Ok so i have a decision to make and im looking for some advice/opinions/whatever.
Im thinking about moving out next year, moving into the town centre where i go to uni. At the minute i am living outside the city, abuot 20 mins away by car. I do drive so travel for uni isnt an issue, but i find it hard to do student things at night not being in the actual city. I live rent free with my parents. I dont really have many mates at the minute and im thinking this could be a change i need, however as outlined below im not sure if its a good thing.
There are the obvious plusses abuot living in a student house of course - more freedom, partying etc etc... but im slightly worrid about it for a few reasons:
1) I dont have many friends, so i know noone to share with.
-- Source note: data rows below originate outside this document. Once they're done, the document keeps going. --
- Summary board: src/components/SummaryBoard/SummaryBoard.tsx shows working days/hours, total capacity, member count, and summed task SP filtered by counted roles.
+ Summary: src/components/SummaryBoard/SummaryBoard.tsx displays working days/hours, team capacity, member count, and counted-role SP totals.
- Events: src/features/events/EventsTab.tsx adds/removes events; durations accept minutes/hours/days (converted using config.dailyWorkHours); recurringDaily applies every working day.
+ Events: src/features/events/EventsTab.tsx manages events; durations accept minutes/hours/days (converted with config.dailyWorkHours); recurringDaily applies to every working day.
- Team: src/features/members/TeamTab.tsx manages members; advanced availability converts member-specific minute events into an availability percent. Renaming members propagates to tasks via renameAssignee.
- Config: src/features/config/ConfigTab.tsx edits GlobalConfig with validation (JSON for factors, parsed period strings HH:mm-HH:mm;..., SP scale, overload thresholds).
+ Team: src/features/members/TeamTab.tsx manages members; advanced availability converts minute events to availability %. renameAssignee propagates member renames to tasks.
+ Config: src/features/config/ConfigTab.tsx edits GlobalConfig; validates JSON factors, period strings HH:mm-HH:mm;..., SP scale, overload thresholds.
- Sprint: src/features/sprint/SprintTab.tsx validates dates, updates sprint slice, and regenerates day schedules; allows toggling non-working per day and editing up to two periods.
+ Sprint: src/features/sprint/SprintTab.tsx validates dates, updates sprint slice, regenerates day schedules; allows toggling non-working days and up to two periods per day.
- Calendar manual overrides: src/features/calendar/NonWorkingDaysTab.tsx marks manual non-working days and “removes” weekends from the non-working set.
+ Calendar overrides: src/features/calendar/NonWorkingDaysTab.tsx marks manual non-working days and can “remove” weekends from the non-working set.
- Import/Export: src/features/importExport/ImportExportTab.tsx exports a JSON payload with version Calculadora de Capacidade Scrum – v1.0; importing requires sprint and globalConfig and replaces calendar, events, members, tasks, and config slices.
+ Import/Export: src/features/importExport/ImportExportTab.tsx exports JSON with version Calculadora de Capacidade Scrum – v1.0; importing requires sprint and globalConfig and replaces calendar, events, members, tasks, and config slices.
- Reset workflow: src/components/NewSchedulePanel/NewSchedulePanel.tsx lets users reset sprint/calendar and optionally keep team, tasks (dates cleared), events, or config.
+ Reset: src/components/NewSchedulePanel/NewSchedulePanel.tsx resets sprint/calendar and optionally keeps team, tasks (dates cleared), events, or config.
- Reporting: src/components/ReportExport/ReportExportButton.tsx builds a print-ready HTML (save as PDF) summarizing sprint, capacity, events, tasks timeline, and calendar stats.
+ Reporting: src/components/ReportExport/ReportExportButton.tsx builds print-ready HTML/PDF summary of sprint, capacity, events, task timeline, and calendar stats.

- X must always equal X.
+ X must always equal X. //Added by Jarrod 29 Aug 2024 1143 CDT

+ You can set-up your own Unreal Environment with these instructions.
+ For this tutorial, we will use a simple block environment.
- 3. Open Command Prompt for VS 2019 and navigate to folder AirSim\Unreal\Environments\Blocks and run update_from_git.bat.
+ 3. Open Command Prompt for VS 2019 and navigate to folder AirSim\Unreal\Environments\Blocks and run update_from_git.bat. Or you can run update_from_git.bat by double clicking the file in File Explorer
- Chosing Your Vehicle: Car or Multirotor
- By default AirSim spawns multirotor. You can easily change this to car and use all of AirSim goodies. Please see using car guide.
If i do move it it will have to be via an ad somewhere and ill have to live with randoms.
2) living in the city will cost me more than it would to stay at home (although this isnt a major concern of mine)
3) At the minute i dont really go out much as i dont have many mates, so im worried ill just end up sitting on my arse all day and night on my own.
What would people do? Can they offer an opinion or their experiences of moving out and whether me in my scenario would be a good idea? Do you need proper mates to make it worthwhile?
I would rent for the first year...so you get to be wild and free and gain that experience...but then maybe move back with your parents and save some money....Depends on your financial situation.....
I should have mentioned, im going into third year. This is why im worrying more about the lack of mates points and whether iv missed the boat with regards to living out. I have lived at home the previous years.
Lol...damn...yeah I would move out....but the question is...would you be living with other mates/people or just by yourself...
It would be with people, albiet people i have never met before.
Thanks for your reply. It is quite the same for me, I feel out of touch with my year. Quick question though, will you be moving in with people you lready know? And would knowing these people beforehand influence your decision? Its a big thing thats holding me back. Also, Im not sure if living with "randoms" will put me more in touch with my actual year group.
I worried about this a lot before making the decision to move out!
Im moving in with randoms...(because of living at home in my first year I havent really made any friends, / I dont have anyone I know well enough to omve in with).
I replied to an advertisment for a housemate....and went to view the house etc;
Ive yet to actually meet the people living there.
If im honest moving in with people I dont know is worrying me a lot! Im worried I wont get on with them etc; Its made me a lot more hesitant about moving out. If I was moving in with a group of friends / people I know well id probably be a lot more excited about moving out and stuff...
Whats really pushed me to want to move out is the fact ive been so ridiculously lonely all year. Im worried / nervous / scared im making the wrong decision etc;...but I absolutly cannot have another lonely year like this one! I know if i stay at home...the chances of me making friends are slim. If I move out im at least putting myself out there to try and make friends and stuff...
Im not too sure if that makes sense (am tired lol)! ButI understand EXACTLY where your coming from because im in the same situation!
I think if your lonely / out of touch / miserable now...giving moving out a go is a good idea! I mean it'll help you meet more people and feel more involved in the uni!
Apologies for bumping, but im hoping ill get more responses during the day time.
Fair points - just to clarify though, by not knowing people, i meant most people usually get to know people before they live with them through other means, eg same year at uni etc.
Im just worried that the main reason im doing this is becuase i currently have no friends, and im thinking that this will solve my problem. Whereas in reality it wont, its just going to be the same problem with me living in a different place. Living in town isnt going to get me friends.